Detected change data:
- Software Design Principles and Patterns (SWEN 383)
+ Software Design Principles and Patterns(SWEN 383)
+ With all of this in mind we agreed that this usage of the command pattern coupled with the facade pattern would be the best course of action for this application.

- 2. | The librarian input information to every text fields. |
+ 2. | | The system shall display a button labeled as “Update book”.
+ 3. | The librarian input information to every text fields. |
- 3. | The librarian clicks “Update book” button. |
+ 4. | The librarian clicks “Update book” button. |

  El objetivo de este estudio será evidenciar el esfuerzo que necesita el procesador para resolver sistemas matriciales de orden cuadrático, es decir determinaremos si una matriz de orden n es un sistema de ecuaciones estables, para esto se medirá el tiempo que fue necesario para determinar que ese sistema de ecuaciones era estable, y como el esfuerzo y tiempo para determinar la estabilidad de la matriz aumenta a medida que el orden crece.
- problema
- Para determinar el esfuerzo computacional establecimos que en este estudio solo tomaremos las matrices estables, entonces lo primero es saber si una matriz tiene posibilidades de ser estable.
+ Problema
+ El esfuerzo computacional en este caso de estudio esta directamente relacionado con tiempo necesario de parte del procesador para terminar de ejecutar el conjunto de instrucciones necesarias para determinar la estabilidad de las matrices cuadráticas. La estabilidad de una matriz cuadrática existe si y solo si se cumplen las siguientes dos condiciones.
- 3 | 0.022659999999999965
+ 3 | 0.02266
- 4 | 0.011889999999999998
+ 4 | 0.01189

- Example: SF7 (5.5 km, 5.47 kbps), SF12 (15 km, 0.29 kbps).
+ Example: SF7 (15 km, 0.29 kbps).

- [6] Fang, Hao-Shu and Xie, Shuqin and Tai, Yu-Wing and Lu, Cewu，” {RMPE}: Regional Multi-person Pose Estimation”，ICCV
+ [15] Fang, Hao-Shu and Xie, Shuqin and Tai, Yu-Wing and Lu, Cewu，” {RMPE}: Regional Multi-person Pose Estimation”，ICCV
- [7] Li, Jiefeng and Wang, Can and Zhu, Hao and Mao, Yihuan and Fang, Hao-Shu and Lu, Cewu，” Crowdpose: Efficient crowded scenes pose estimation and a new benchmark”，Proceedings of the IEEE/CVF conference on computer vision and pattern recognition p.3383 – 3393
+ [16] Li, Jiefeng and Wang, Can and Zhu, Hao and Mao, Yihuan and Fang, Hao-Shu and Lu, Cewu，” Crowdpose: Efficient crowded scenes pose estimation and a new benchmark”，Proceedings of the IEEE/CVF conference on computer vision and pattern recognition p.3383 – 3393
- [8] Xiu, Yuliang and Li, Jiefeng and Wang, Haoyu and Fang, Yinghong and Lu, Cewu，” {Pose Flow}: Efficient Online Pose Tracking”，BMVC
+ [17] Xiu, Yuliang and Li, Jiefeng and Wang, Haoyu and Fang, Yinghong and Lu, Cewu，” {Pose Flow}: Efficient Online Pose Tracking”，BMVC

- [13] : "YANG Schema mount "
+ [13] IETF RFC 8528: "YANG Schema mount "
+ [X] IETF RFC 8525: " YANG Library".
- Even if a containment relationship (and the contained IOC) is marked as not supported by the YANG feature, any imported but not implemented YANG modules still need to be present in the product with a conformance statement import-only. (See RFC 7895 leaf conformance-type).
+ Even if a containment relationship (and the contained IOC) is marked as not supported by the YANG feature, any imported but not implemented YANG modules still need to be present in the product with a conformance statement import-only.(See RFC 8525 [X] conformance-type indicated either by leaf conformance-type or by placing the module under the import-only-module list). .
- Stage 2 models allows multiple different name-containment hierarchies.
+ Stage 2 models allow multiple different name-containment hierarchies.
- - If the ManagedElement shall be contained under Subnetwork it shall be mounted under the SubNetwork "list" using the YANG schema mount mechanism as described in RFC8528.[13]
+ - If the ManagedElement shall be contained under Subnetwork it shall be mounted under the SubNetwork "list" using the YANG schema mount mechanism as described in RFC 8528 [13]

ACTIVITY: Retype exactly the lines of the data above that fall between the line with "- 4 | 0.011889999999999998" and the line with "allow multiple different name-containment hierarchies.", inclusive, and add nothing.

WRITTEN RESPONSE:
- 4 | 0.011889999999999998
+ 4 | 0.01189

- Example: SF7 (5.5 km, 5.47 kbps), SF12 (15 km, 0.29 kbps).
+ Example: SF7 (15 km, 0.29 kbps).

- [6] Fang, Hao-Shu and Xie, Shuqin and Tai, Yu-Wing and Lu, Cewu，” {RMPE}: Regional Multi-person Pose Estimation”，ICCV
+ [15] Fang, Hao-Shu and Xie, Shuqin and Tai, Yu-Wing and Lu, Cewu，” {RMPE}: Regional Multi-person Pose Estimation”，ICCV
- [7] Li, Jiefeng and Wang, Can and Zhu, Hao and Mao, Yihuan and Fang, Hao-Shu and Lu, Cewu，” Crowdpose: Efficient crowded scenes pose estimation and a new benchmark”，Proceedings of the IEEE/CVF conference on computer vision and pattern recognition p.3383 – 3393
+ [16] Li, Jiefeng and Wang, Can and Zhu, Hao and Mao, Yihuan and Fang, Hao-Shu and Lu, Cewu，” Crowdpose: Efficient crowded scenes pose estimation and a new benchmark”，Proceedings of the IEEE/CVF conference on computer vision and pattern recognition p.3383 – 3393
- [8] Xiu, Yuliang and Li, Jiefeng and Wang, Haoyu and Fang, Yinghong and Lu, Cewu，” {Pose Flow}: Efficient Online Pose Tracking”，BMVC
+ [17] Xiu, Yuliang and Li, Jiefeng and Wang, Haoyu and Fang, Yinghong and Lu, Cewu，” {Pose Flow}: Efficient Online Pose Tracking”，BMVC

- [13] : "YANG Schema mount "
+ [13] IETF RFC 8528: "YANG Schema mount "
+ [X] IETF RFC 8525: " YANG Library".
- Even if a containment relationship (and the contained IOC) is marked as not supported by the YANG feature, any imported but not implemented YANG modules still need to be present in the product with a conformance statement import-only. (See RFC 7895 leaf conformance-type).
+ Even if a containment relationship (and the contained IOC) is marked as not supported by the YANG feature, any imported but not implemented YANG modules still need to be present in the product with a conformance statement import-only.(See RFC 8525 [X] conformance-type indicated either by leaf conformance-type or by placing the module under the import-only-module list). .
- Stage 2 models allows multiple different name-containment hierarchies.
+ Stage 2 models allow multiple different name-containment hierarchies.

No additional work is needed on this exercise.